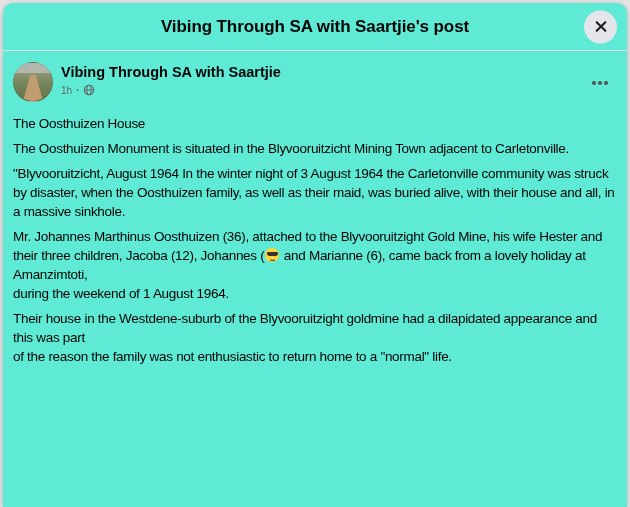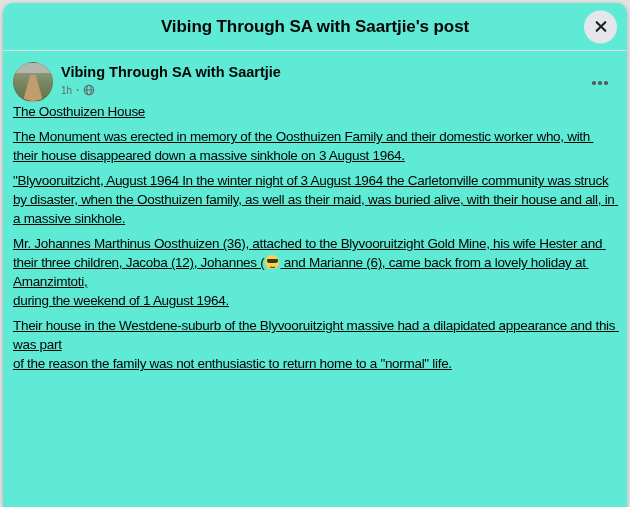--- a/index.html
+++ b/index.html
@@ -104,26 +104,25 @@
     border-radius: 6px;
   }
   .more-btn i {
     width: 3.6px; height: 3.6px;
     border-radius: 50%;
     background: #565a5f;
     display: block;
   }
   
   .post-text {
-    margin-top: 0;
+    margin-top: 12px;
     font-size: 13.5px;
     line-height: 19px;
     letter-spacing: -0.3px;
     color: #050505;
-    text-decoration: underline;
   }
   .para {
     white-space: pre-wrap;
     margin-bottom: 6px;
   }
   .emoji-sunglasses {
     display: inline-block;
     width: 14px; height: 14px;
     border-radius: 50%;
     background: #ffd33e;
@@ -188,23 +187,23 @@
         <span style="display:flex;gap:2.5px;">
           <i></i>
             <i></i>
             <i></i>
         </span>
       </button>
     </div>
 
     <div class="post-text">
         <div class="para">The Oosthuizen House</div>
-        <div class="para">The Monument was erected in memory of the Oosthuizen Family and their domestic worker who, with their house disappeared down a massive sinkhole on 3 August 1964.</div>
+        <div class="para">The Oosthuizen Monument is situated in the Blyvooruitzicht Mining Town adjacent to Carletonville.</div>
         <div class="para">"Blyvooruitzicht, August 1964 In the winter night of 3 August 1964 the Carletonville community was struck
 by disaster, when the Oosthuizen family, as well as their maid, was buried alive, with their house and all, in a massive sinkhole.</div>
         <div class="para">Mr. Johannes Marthinus Oosthuizen (36), attached to the Blyvooruitzight Gold Mine, his wife Hester and their three children, Jacoba (12), Johannes (<span class="emoji-sunglasses" title="😎"></span> and Marianne (6), came back from a lovely holiday at Amanzimtoti,
 during the weekend of 1 August 1964.</div>
-        <div class="para">Their house in the Westdene-suburb of the Blyvooruitzight massive had a dilapidated appearance and this was part
+        <div class="para">Their house in the Westdene-suburb of the Blyvooruitzight goldmine had a dilapidated appearance and this was part
 of the reason the family was not enthusiastic to return home to a "normal" life.</div>
       </div>
 
   </div>
 </div>
 
 </body></html>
^^^^
Output each line of the listing in which the string "sunglasses" is found.

   .emoji-sunglasses {
         <div class="para">Mr. Johannes Marthinus Oosthuizen (36), attached to the Blyvooruitzight Gold Mine, his wife Hester and their three children, Jacoba (12), Johannes (<span class="emoji-sunglasses" title="😎"></span> and Marianne (6), came back from a lovely holiday at Amanzimtoti,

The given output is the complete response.